Constellation Brands (NYSE: STZ) is best known for its top beer, wine and spirits brands, including Corona Light, Robert Mondavi and Svedka Vodka. But it's also a marijuana store.
The company acquired a 38% stake in Canada's market-leading cannabis company, Canopy Growth (NYSE: CGC) in 2018, and this week offered some insight into marijuana potential to justify its investment of 4 billion dollars. Here's what Constellation says about this new industry.
Suds two buds
Globally, consumers spend $ 150 billion on marijuana, including $ 6 billion in Canada and $ 50 billion in America. The size of the marijuana market is competing with tobacco and alcohol, so it is not surprising that Constellation Brands was eager to work with Canada's largest cannabis company on revenue and market value.
Initially, Constellation Brands achieved slightly less than 10% of Canopy Growth for $ 245 million in November 2017. Encouraged by what it did, it made a much larger splash in August, spending $ 5 billion to increase its stake to 38 %. It also bought warrants that allow it to increase ownership to over 50% for at least $ 4.5 billion, if exercised.
The move makes Constellation Brands benefit from increasing momentum to legalize marijuana worldwide. Canada became the first major developed country to create a national recreational market for adult use last year, but it is not the only place where people pass pro-pot laws. Germany and Australia have emerging national medical marijuana markets, and 33 some US states have adopted laws that allow medical marijuana use, including 10 states that have also resigned for recreational use for adults.
The shift in cannabis regulation can have a major impact on Constellation Brands' core beer, wine and spirits business. Alcohol consumption has declined in proportion to cannabis in pro-pot jurisdiction, according to a 2017 study by the investment company Cowen & Company.
What is marijuana view?
The potential widespread legalization of marijuana is exciting because it can shift over $ 100 billion in spending out of the shadows. It's not just dried marijuana flower that can take off, though. Canada's cannabis companies generate significant revenue from marijuana extracts, including THC and cannabidiol (CBD) oils. THC, the most common chemical cannabinoid in marijuana, is associated with the psychoactive effects of marijuana, while CBD, the second most common cannabinoid, is associated with well-being.
The potential for incorporating THC and CBD as food and beverage ingredients can be worth many billions more to Constellation Brands, Canopy Growth, and its competitors.
At the annual Consumer Analysis Group of the New York Conference this week, Constellation Brands highlighted the fact that over 30 countries are exploring pro-pot laws. If all of them legalize marijuana, it will create a market worth over $ 200 billion annually in 15 years, including $ 96 billion in the United States. By comparison, Americans currently spend $ 77 billion, $ 65 billion, and $ 58 billion on cigarettes, wine, and spirits annually.

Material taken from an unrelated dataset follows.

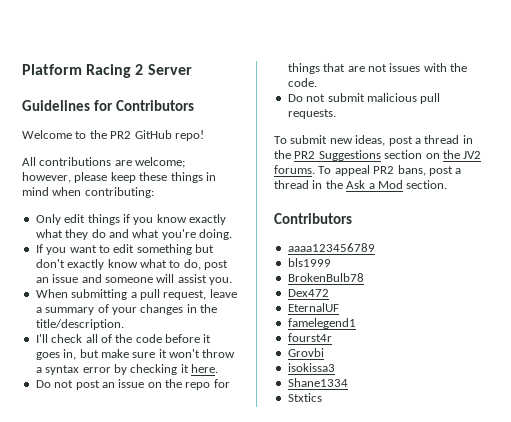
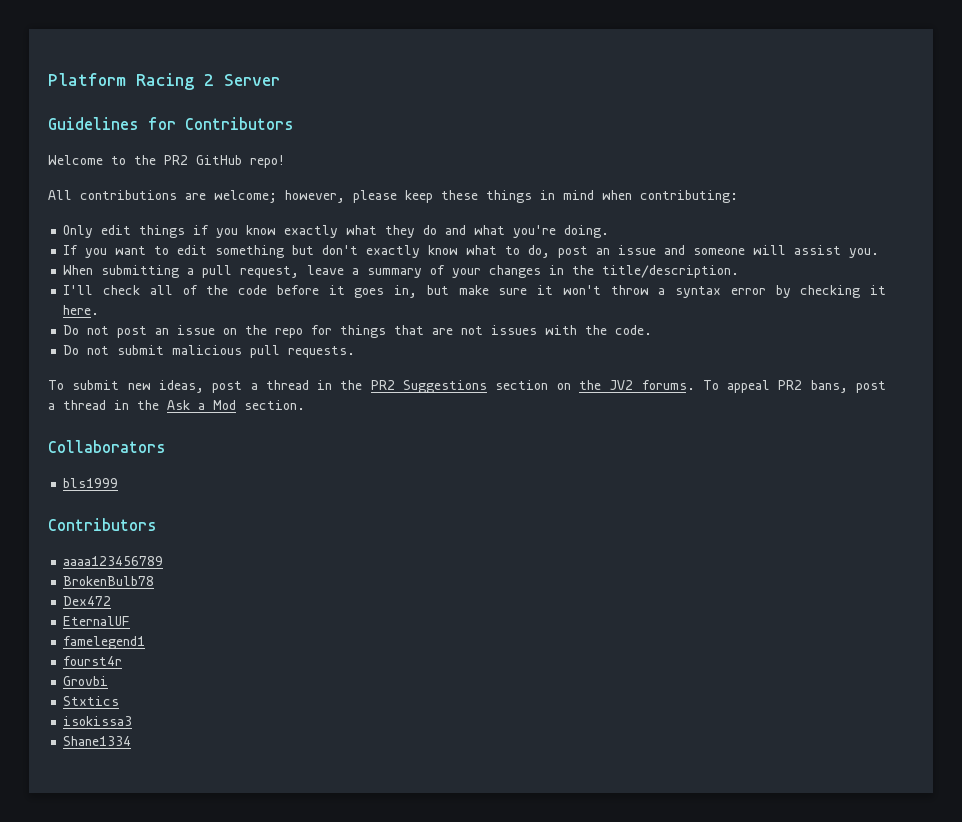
(448, 184) none -> [48,440,166,453] [63,478,119,488] // Collaborators // bls1999
[287,258,331,267] // bls1999 -> (164, 561) none
(324, 352) none -> [63,696,120,706] // Stxtics
[287,393,322,402] // Stxtics -> (132, 741) none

About 80% of this market will consist of branded products, instead of dry marijuana flower.
Constellation Brands estimates that Canopy Growth will achieve an annual sales rate of $ 1 billion by 2020, and that investment in Canopy Growth may be accretive to its revenue as early as financial 2021.
However, the long-term backwash could be much larger . For 15 years, Constellation Brands believes that Canopy Growth can take up 30% to 40% of Canada's $ 11 billion marijuana market, 5% to 15% of the US marijuana market, and 5% to 15% of sales everywhere. Using the low end of these assumptions, Canopy Growth's annual revenue points over $ 14 billion at that time.
Furthermore, Constellation Brands estimates that Canopy Growth's operating margin may be at least 30% in Canada and the United States, and at least 20% everywhere. If they are right, Canopy Growth will generate around $ 3.7 billion annually in its 15-year operating profit. To put this figure into perspective, consider that Constellation Brands' revenues were $ 7.6 billion and operating revenues were NOK 2.3 billion last year.
What to see next
For the marijuana market to deliver these goals, some things must happen. First, the efforts to legalize marijuana must succeed. Second, legalization must include products that use marijuana as an ingredient, such as beverages. And thirdly, Canopy Growth must maintain its industry leadership. None of these things are given.
So far, Canada's only large, developed market is OK recreational, and it's still approving the sale of edible or beverage. In addition, the competition is stiff. Nipping that Canopy Growth's heels is a slate with well-funded players, including Aurora Cannabis (NYSE: ACB) Aphria (NYSE: APHA) ] Tilray (NASDAQ: TLRY ) and Cronos Group (NASDAQ: CRON) . They are top-tier marijuana stocks, and none of them will willingly allow Canopy Growth free rein over this market. Therefore, investors want to see and see if other countries follow in Canada's footsteps if Canada greets the light of cannabis derivatives such as beverages and how competitors decide to fight Canopy Growth for market share.